3. The Eligibility Criteria

The primary homeowner must be 62 years old or more. But, if a spouse is under 62, you may still be able to get a reverse mortgage if you meet other eligibility criteria.

You are required to:

  • Use the property as your primary residence.
  • Pay off any existing mortgage you have using the proceeds from your reverse mortgage.
  • Maintain your property in good condition.
  • Engage in a consumer information session led by a HUD-approved counselor.
  • Remain current on property taxes, insurance and other mandatory legal obligations.

4. There are Expenses You will have to Continue Paying

Reverse mortgages are not like regular mortgages in which insurance and taxes are paid out of an escrow account. Hence, you would have to pay those expenses. You also need to be current on any homeowner’s association fees.

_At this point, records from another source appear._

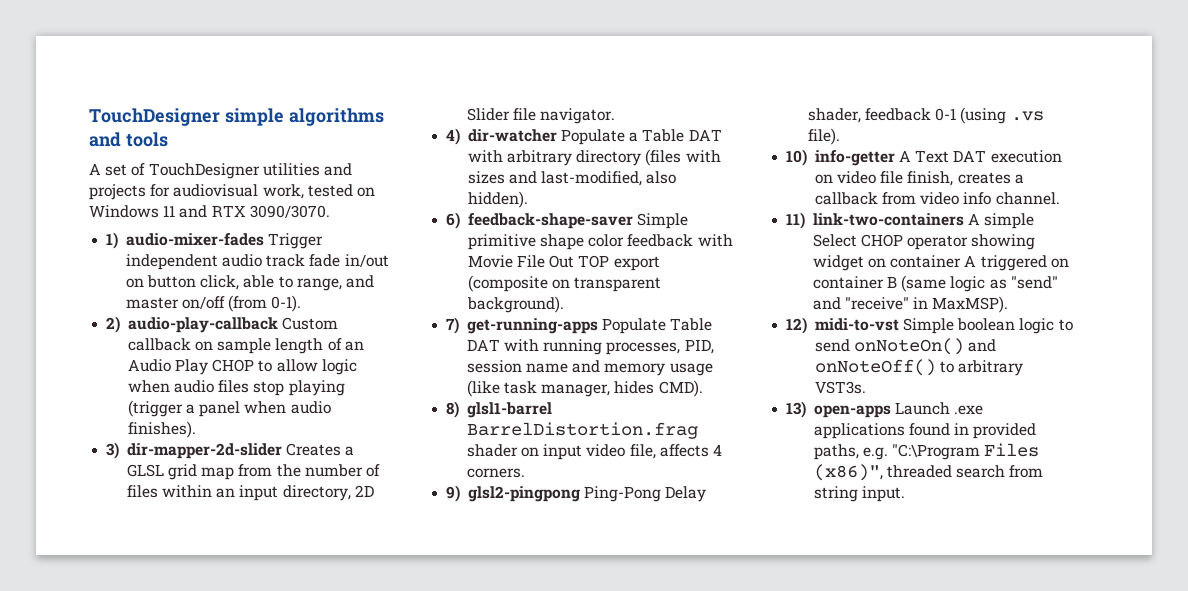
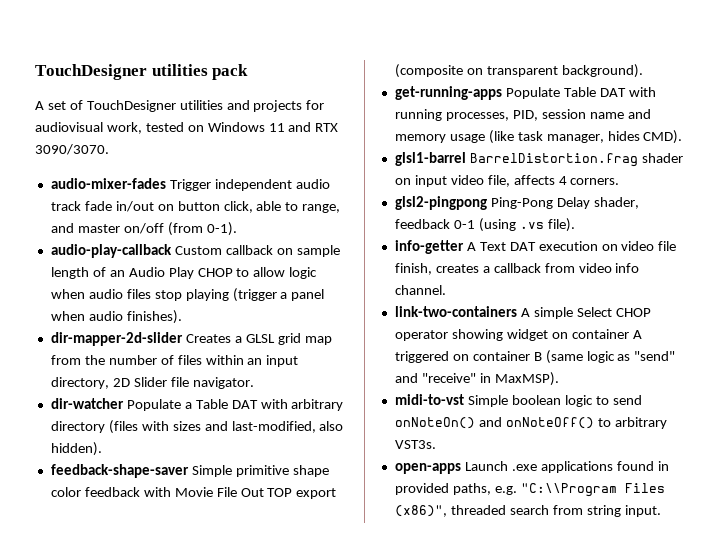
- TouchDesigner simple algorithms and tools
+ TouchDesigner utilities pack
- 1) audio-mixer-fades Trigger independent audio track fade in/out on button click, able to range, and master on/off (from 0-1).
+ audio-mixer-fades Trigger independent audio track fade in/out on button click, able to range, and master on/off (from 0-1).
- 2) audio-play-callback Custom callback on sample length of an Audio Play CHOP to allow logic when audio files stop playing (trigger a panel when audio finishes).
+ audio-play-callback Custom callback on sample length of an Audio Play CHOP to allow logic when audio files stop playing (trigger a panel when audio finishes).
- 3) dir-mapper-2d-slider Creates a GLSL grid map from the number of files within an input directory, 2D Slider file navigator.
+ dir-mapper-2d-slider Creates a GLSL grid map from the number of files within an input directory, 2D Slider file navigator.
- 4) dir-watcher Populate a Table DAT with arbitrary directory (files with sizes and last-modified, also hidden).
+ dir-watcher Populate a Table DAT with arbitrary directory (files with sizes and last-modified, also hidden).
- 6) feedback-shape-saver Simple primitive shape color feedback with Movie File Out TOP export (composite on transparent background).
+ feedback-shape-saver Simple primitive shape color feedback with Movie File Out TOP export (composite on transparent background).
- 7) get-running-apps Populate Table DAT with running processes, PID, session name and memory usage (like task manager, hides CMD).
+ get-running-apps Populate Table DAT with running processes, PID, session name and memory usage (like task manager, hides CMD).
- 8) glsl1-barrel BarrelDistortion.frag shader on input video file, affects 4 corners.
+ glsl1-barrel BarrelDistortion.frag shader on input video file, affects 4 corners.
- 9) glsl2-pingpong Ping-Pong Delay shader, feedback 0-1 (using .vs file).
+ glsl2-pingpong Ping-Pong Delay shader, feedback 0-1 (using .vs file).
- 10) info-getter A Text DAT execution on video file finish, creates a callback from video info channel.
+ info-getter A Text DAT execution on video file finish, creates a callback from video info channel.
- 11) link-two-containers A simple Select CHOP operator showing widget on container A triggered on container B (same logic as "send" and "receive" in MaxMSP).
+ link-two-containers A simple Select CHOP operator showing widget on container A triggered on container B (same logic as "send" and "receive" in MaxMSP).
- 12) midi-to-vst Simple boolean logic to send onNoteOn() and onNoteOff() to arbitrary VST3s.
+ midi-to-vst Simple boolean logic to send onNoteOn() and onNoteOff() to arbitrary VST3s.
- 13) open-apps Launch .exe applications found in provided paths, e.g. "C:\Program Files (x86)", threaded search from string input.
+ open-apps Launch .exe applications found in provided paths, e.g. "C:\\Program Files (x86)", threaded search from string input.

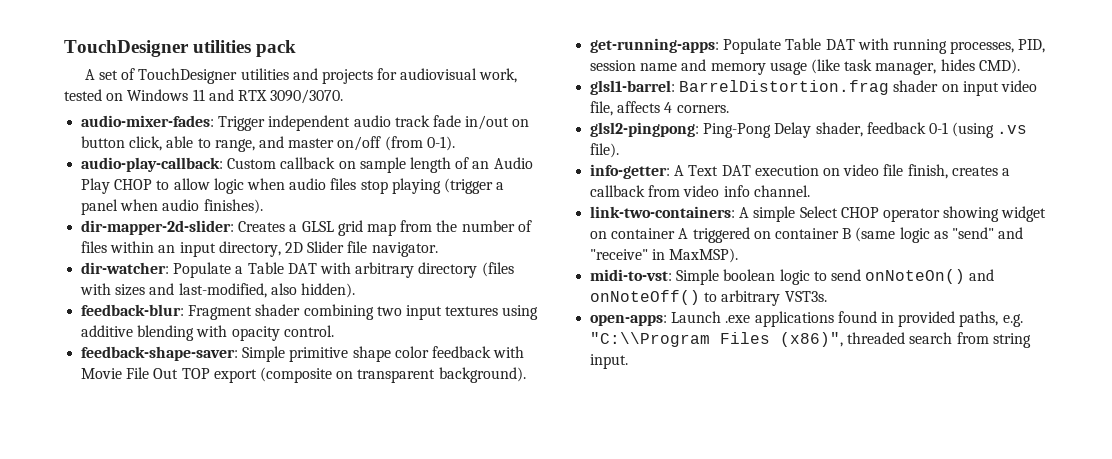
- audio-mixer-fades Trigger independent audio track fade in/out on button click, able to range, and master on/off (from 0-1).
+ audio-mixer-fades: Trigger independent audio track fade in/out on button click, able to range, and master on/off (from 0-1).
- audio-play-callback Custom callback on sample length of an Audio Play CHOP to allow logic when audio files stop playing (trigger a panel when audio finishes).
+ audio-play-callback: Custom callback on sample length of an Audio Play CHOP to allow logic when audio files stop playing (trigger a panel when audio finishes).
- dir-mapper-2d-slider Creates a GLSL grid map from the number of files within an input directory, 2D Slider file navigator.
+ dir-mapper-2d-slider: Creates a GLSL grid map from the number of files within an input directory, 2D Slider file navigator.
- dir-watcher Populate a Table DAT with arbitrary directory (files with sizes and last-modified, also hidden).
+ dir-watcher: Populate a Table DAT with arbitrary directory (files with sizes and last-modified, also hidden).
- feedback-shape-saver Simple primitive shape color feedback with Movie File Out TOP export (composite on transparent background).
+ feedback-blur: Fragment shader combining two input textures using additive blending with opacity control.
+ feedback-shape-saver: Simple primitive shape color feedback with Movie File Out TOP export (composite on transparent background).
- get-running-apps Populate Table DAT with running processes, PID, session name and memory usage (like task manager, hides CMD).
+ get-running-apps: Populate Table DAT with running processes, PID, session name and memory usage (like task manager, hides CMD).
- glsl1-barrel BarrelDistortion.frag shader on input video file, affects 4 corners.
+ glsl1-barrel: BarrelDistortion.frag shader on input video file, affects 4 corners.
- glsl2-pingpong Ping-Pong Delay shader, feedback 0-1 (using .vs file).
+ glsl2-pingpong: Ping-Pong Delay shader, feedback 0-1 (using .vs file).
- info-getter A Text DAT execution on video file finish, creates a callback from video info channel.
+ info-getter: A Text DAT execution on video file finish, creates a callback from video info channel.
- link-two-containers A simple Select CHOP operator showing widget on container A triggered on container B (same logic as "send" and "receive" in MaxMSP).
+ link-two-containers: A simple Select CHOP operator showing widget on container A triggered on container B (same logic as "send" and "receive" in MaxMSP).
- midi-to-vst Simple boolean logic to send onNoteOn() and onNoteOff() to arbitrary VST3s.
+ midi-to-vst: Simple boolean logic to send onNoteOn() and onNoteOff() to arbitrary VST3s.
- open-apps Launch .exe applications found in provided paths, e.g. "C:\\Program Files (x86)", threaded search from string input.
+ open-apps: Launch .exe applications found in provided paths, e.g. "C:\\Program Files (x86)", threaded search from string input.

5. It is not Solely Based on Credit Score or Income

This is among the most important and advantageous facts about reverse mortgage loans. There are limited income and credit score mandates. But you will need to demonstrate a capacity to continue paying taxes and insurance on the home.

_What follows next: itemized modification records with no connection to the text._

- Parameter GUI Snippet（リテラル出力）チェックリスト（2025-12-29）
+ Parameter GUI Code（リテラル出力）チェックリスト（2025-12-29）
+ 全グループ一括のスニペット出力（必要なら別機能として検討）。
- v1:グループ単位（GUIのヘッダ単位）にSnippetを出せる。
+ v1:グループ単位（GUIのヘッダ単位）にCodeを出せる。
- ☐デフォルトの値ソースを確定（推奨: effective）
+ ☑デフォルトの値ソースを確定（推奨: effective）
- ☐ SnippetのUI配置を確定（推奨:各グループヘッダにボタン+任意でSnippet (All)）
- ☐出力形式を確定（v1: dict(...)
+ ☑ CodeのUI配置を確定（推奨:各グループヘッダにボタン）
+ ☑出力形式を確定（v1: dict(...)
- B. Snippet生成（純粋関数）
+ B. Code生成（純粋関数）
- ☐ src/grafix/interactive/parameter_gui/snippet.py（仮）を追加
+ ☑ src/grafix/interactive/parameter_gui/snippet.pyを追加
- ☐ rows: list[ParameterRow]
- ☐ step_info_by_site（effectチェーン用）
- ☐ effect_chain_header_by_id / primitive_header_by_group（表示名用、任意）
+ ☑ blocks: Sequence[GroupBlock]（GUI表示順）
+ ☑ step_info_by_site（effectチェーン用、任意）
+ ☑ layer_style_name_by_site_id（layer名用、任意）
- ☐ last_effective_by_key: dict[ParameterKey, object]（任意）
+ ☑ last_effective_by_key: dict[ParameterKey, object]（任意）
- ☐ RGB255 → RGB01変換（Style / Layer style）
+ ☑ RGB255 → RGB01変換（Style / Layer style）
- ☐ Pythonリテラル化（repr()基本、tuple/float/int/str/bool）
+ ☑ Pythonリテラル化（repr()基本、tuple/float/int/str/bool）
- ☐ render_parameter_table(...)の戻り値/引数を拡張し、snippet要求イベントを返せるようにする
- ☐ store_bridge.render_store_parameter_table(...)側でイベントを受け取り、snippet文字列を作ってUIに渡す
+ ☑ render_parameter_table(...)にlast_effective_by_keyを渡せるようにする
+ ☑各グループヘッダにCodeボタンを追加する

6. You Must Meet With an FHA-Approved Counselor

As part of the loan process, every potential borrower needs to meet with an independent, FHA-approved counselor. This is necessary to objectively ensure that they understand all the reverse mortgage facts, processes and individual terms of the loan.

 

7. What to Know about Reverse Mortgages Right of Recession

Well, legally, you have three calendar days to change your mind and cancel the loan.  However, in most cases, the right of rescission will not be applicable to HECM for purchase transactions.

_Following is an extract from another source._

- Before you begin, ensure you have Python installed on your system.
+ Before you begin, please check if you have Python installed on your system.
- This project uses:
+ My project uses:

8. All HECM Lenders Must follow HUD Rules

Remember to check the same when shortlisting a lender.

Senior Lending consults you with reverse mortgages every step of the way while adhering to HUD rules.

9. There can be Additional Charges that Vary

While the mortgage insurance premium could be the same among lenders, other costs can vary. It could include:

  • Loan costs
  • Origination fee
  • Servicing fees
  • Interest rate
  • Closing costs

The lender often sets these fees and costs, although origination fees for HECM reverse mortgages currently are dictated by law.

10. The Amount you Can Borrow Varies

The said amount depends upon a number of factors. Examples include:

  • The current market value of your home
  • The type of reverse mortgage you choose
  • Your age
  • The current interest rates
  • Associated costs
  • Your financial assessment

Also, with a HECM, you’ll never owe more than the home is worth when the loan is repaid. There are limitations on the number of available funds a borrower can take at closing. This is to help your home equity last longer.

You shouldn’t forget that a reverse mortgage is a good option for some people but might not be ideal for all. The above reverse mortgage facts can help you get a good idea about the solution.